I love this cute little Midcentury clock, and I know where to get it repaired. If you love me, you’ll either let me buy it, or (better yet) buy it for me and pay for its repairs. Sleek Deco styling on the lucite aside, the typography on the numbers is just gorgeous, and you know I would give it the best, most wonderful home ever. :-)

This Queen Bee design sheet is cute in a way that’s not ultra saccharine. I think I might get these so that I’d have them the next time my hands are feeling up to badgering. I initially found these in the Treasury list “Diamond Jubilee…God Save the Queen..I mean it maaan!“, but honestly, it’s the only item I felt was really noteworthy-enough for this round-up.
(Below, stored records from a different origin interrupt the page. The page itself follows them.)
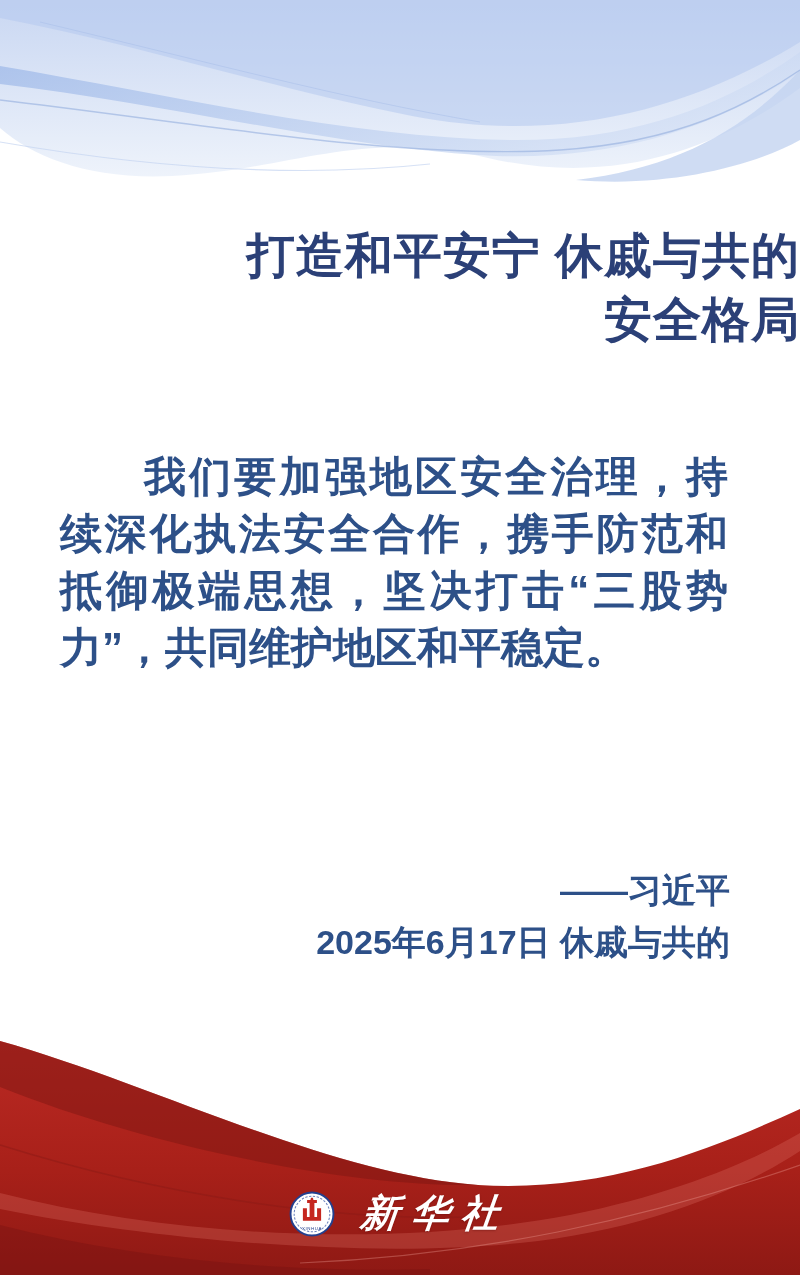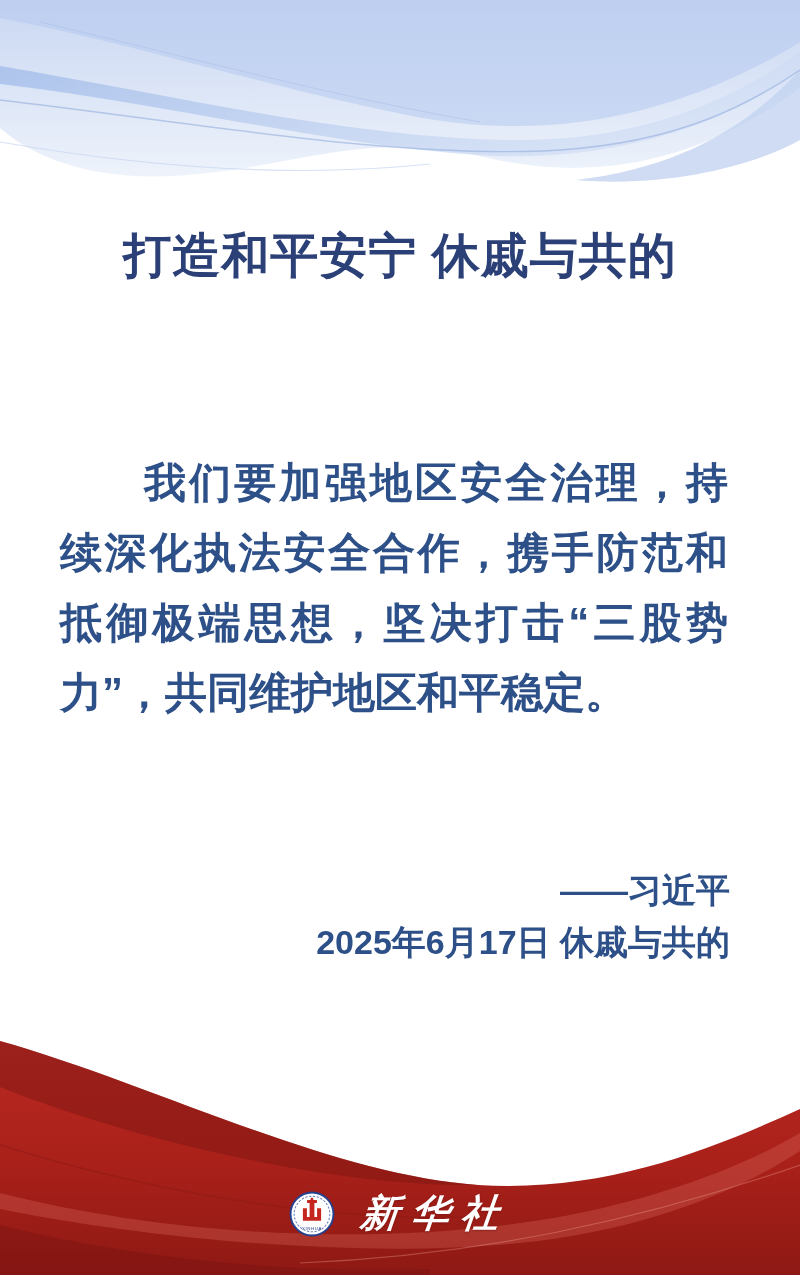"打造和平安宁 休戚与共的" .title-block { text-align: center -> right }
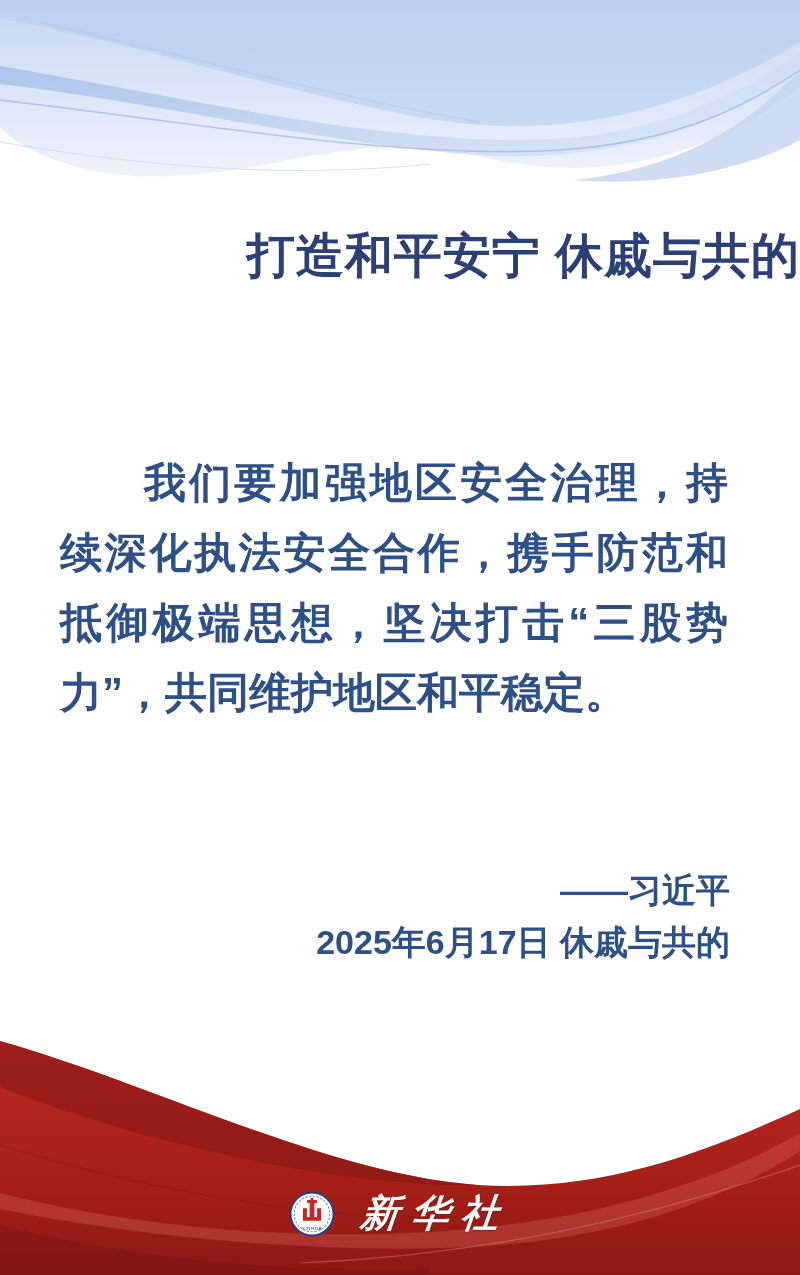"安全格局" div { html: none -> <div>安全格局</div> }
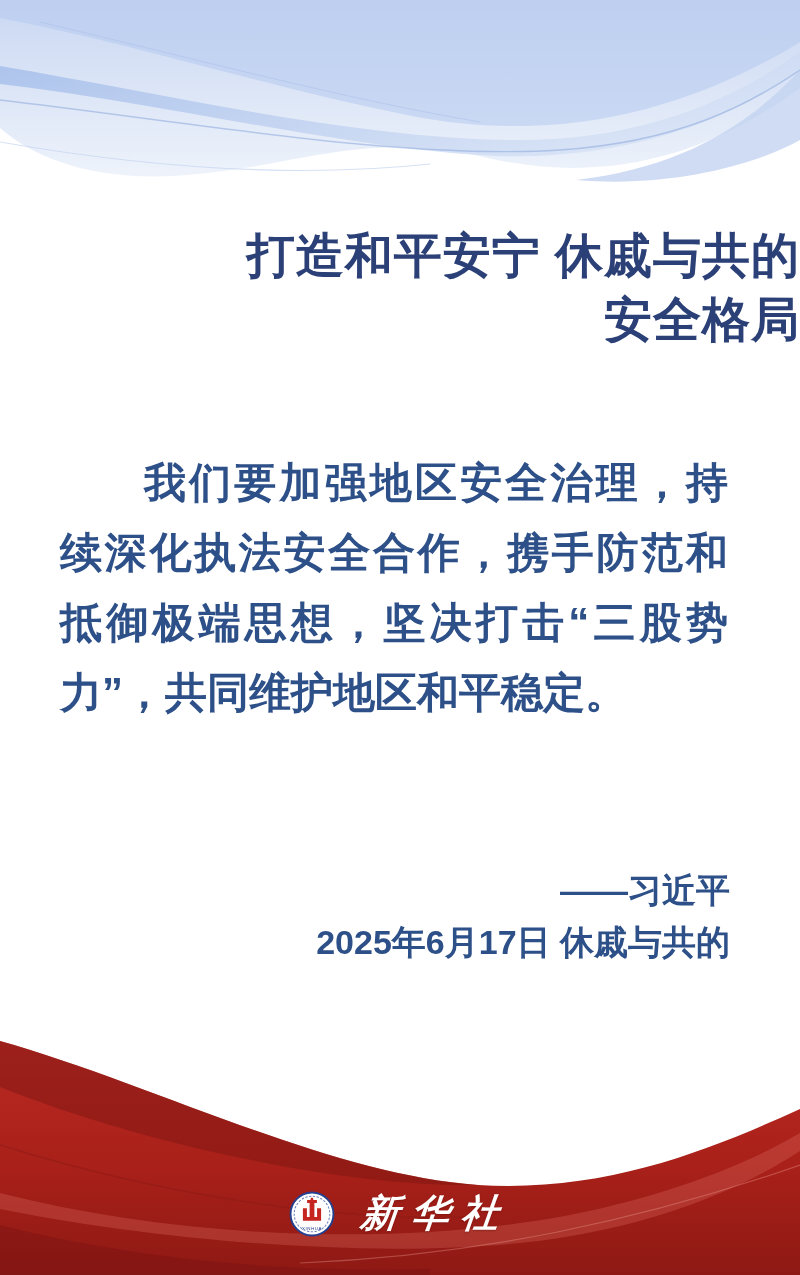"我们要加强地区安全治理，持续深化执法安全合作，携手防范和抵御极端思想，坚决打击“" .quote-block { line-height: 70px -> 57px }
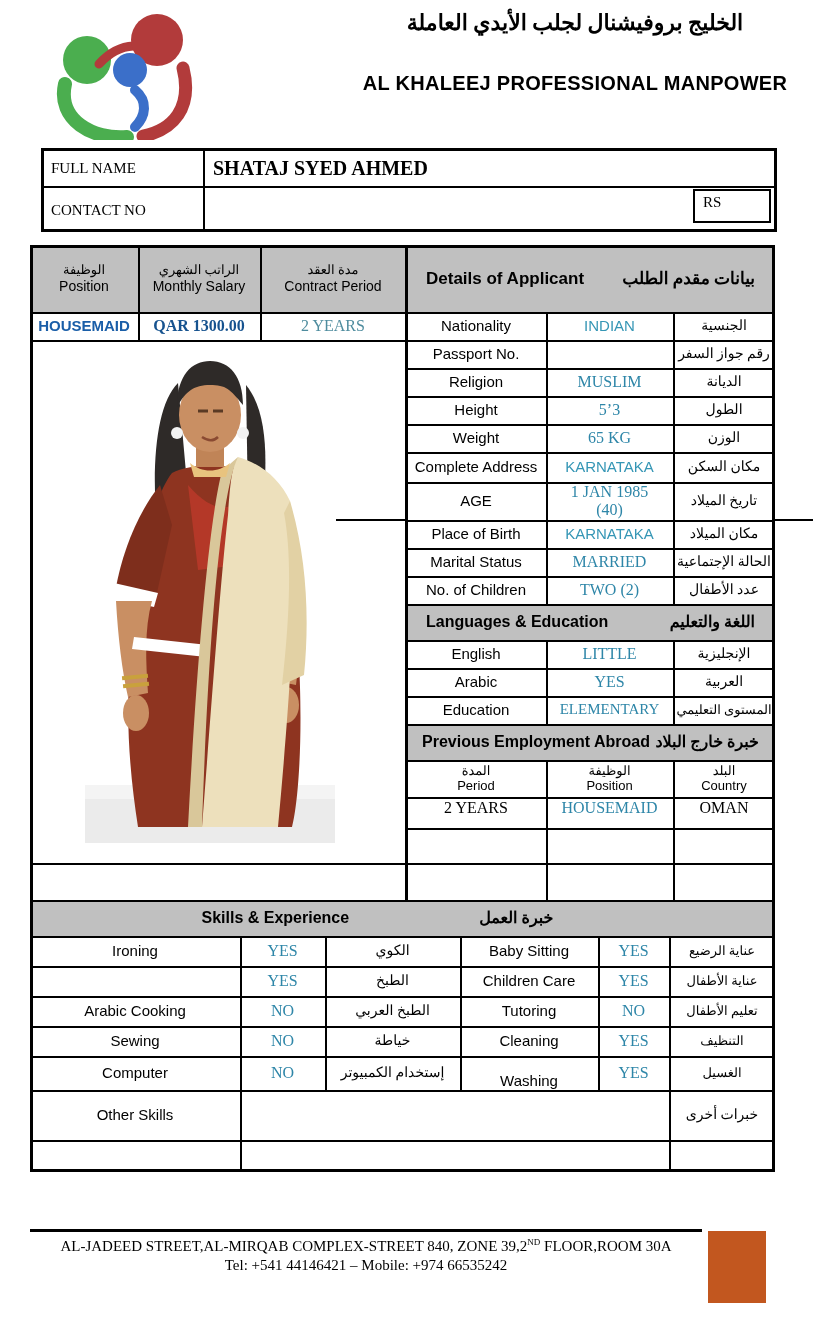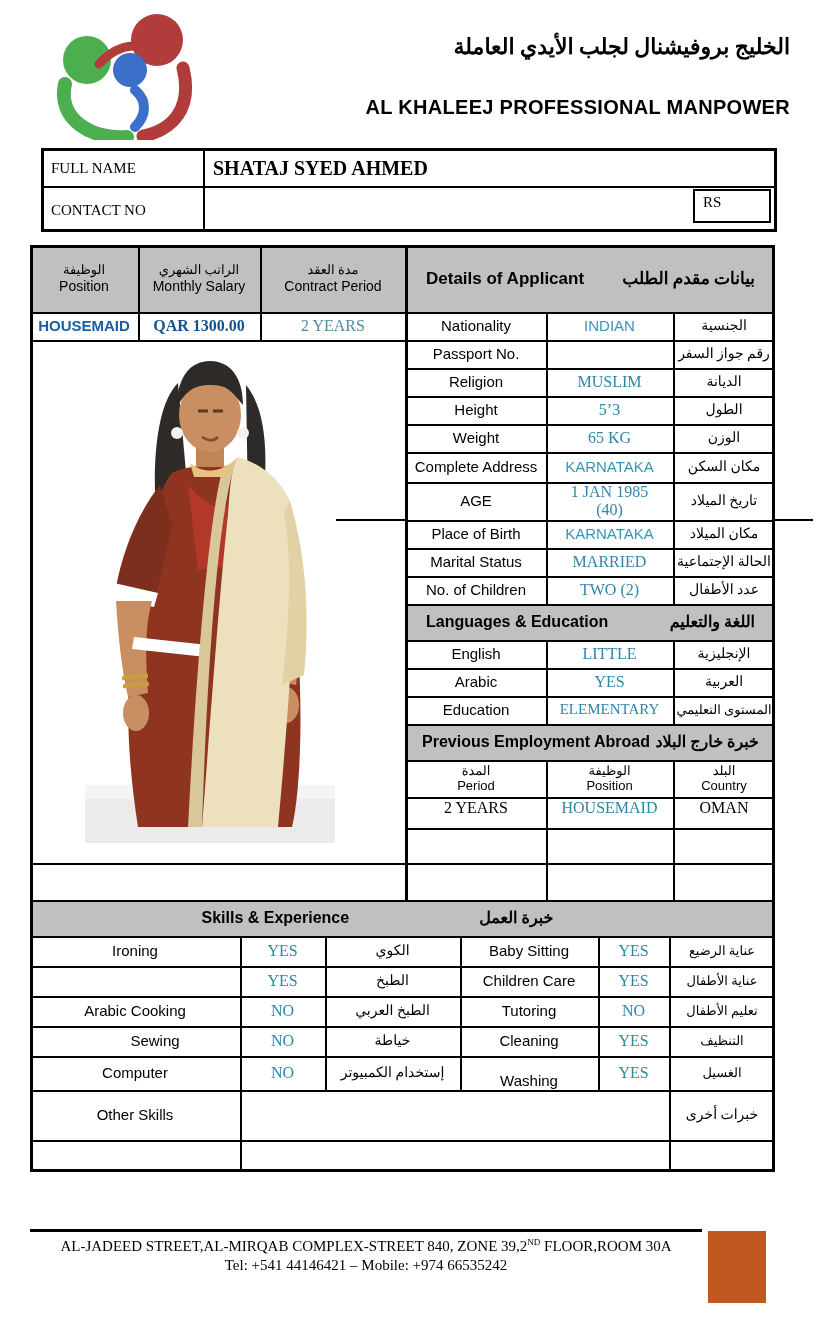"الخليج بروفيشنال لجلب الأيدي العاملة" div.c { align-items: flex-end -> center; top: 56px -> 32px }
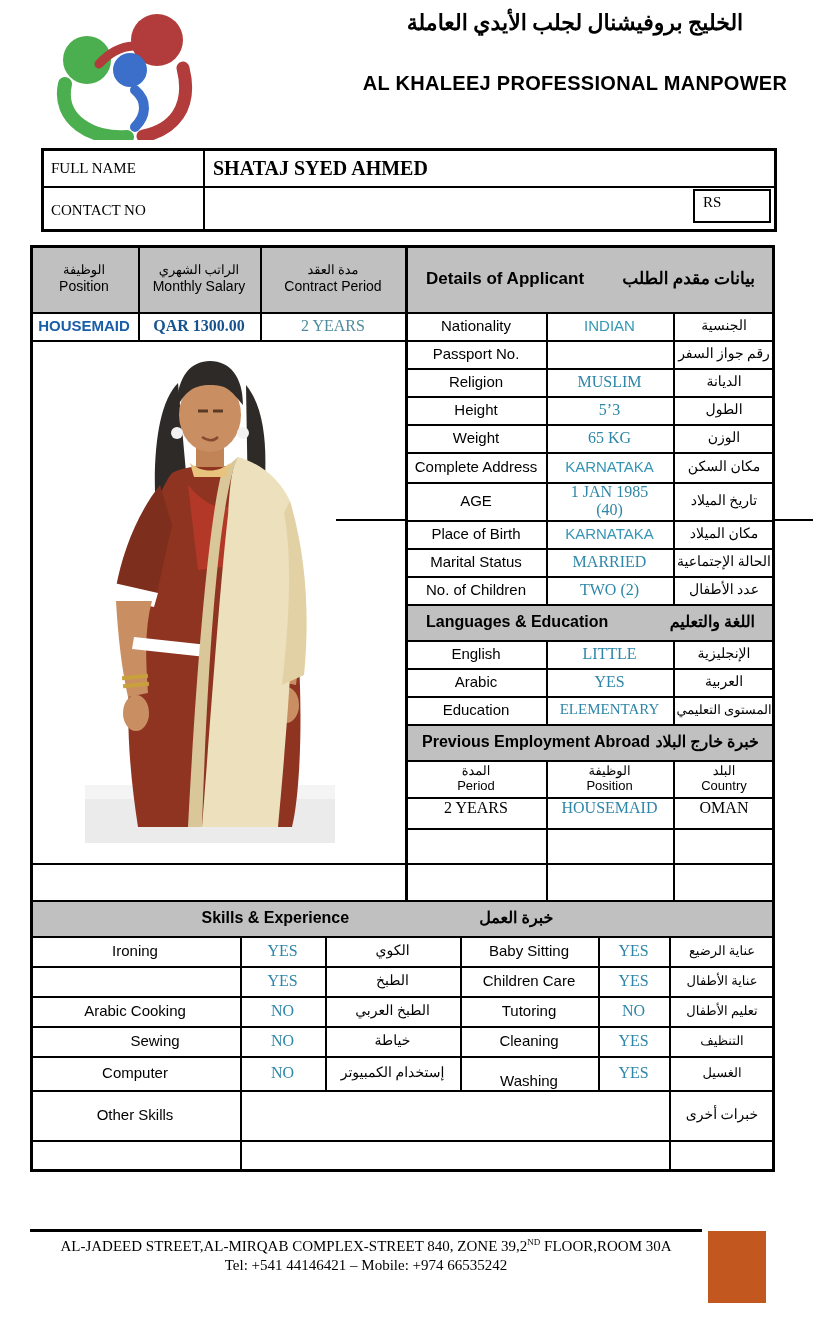"Sewing" div.c { margin-left: 20px -> none }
The “Domesticats” cross-stitch kit is cute, ultramin modern design, and in all honesty, probably fairly accurately describes my life. The same seller also has just the pattern and all these other modern, minimalist cross-stitch kits and patterns based on the work of Kerry Beary, whose work automatically makes me think of that of Shag; but Beary honestly adds enough of her own clear spin on things that I just can’t trash-talk her work. It’s minimalism, things are going to look like other things fairly easily.

In the early 1970s, there was a bit of a 1920s revival fad (probably ushered in by the success of 1967’s Thoroughly Modern Millie and then encouraged by Twiggy’s two Golden Globe awards for 1971’s The Boyfriend), and this charming PDF of a vintage 1970s pattern for a halter top and matching cloche hat is sure to get knitters into 1920s/30s fashions happy.

This sort of flapper-inspired crocheted dress (the lines are very mid-1920s) is something I’d actually place to the early 1970s —according to my mother, there was a fad for all sorts of needlework as boho women were having their first major round of babies, and (as she put it) “it was sort of ‘hip’ for women aspiring to be the ‘cool mom’ to do stuff with their hands so that they could still dress fashionably; realising it kept you from smoking too much around the baby was a bonus”.

This goldtone cigarette tin with decoupage may be over-priced a li’l bit, but I think I want it bad. The photo and advert (clearly two different cuttings) are just gorgeous, and the added rhinestones are a nice touch.

The Modern World was Born in the 1920s

Mod was born in the Twenties.

The 1920s was the decade that everything about youth previously imagined turned upside-down. This was the decade of the flapper, the first major wave of androgynous fashion, the decade Amerikan women finally had the universal civil right to vote in national elections, and the same right was afforded to women of UK nationality before the decade was over. This was the age of Jazz, and in several flavours, and also the decade that Blues began to gain its audience. This was the decade of Art Deco, and its sleek, “mineral”, modern lines and angles. The decade that Frank Lloyd Wright’s simply gorgeous architecture shocked a public cautious of anything other than Neo-Gothic or Neo-Classical. The decade of the bobbed haircut and slim suits a good four decades prior to their re-discovery by Mods.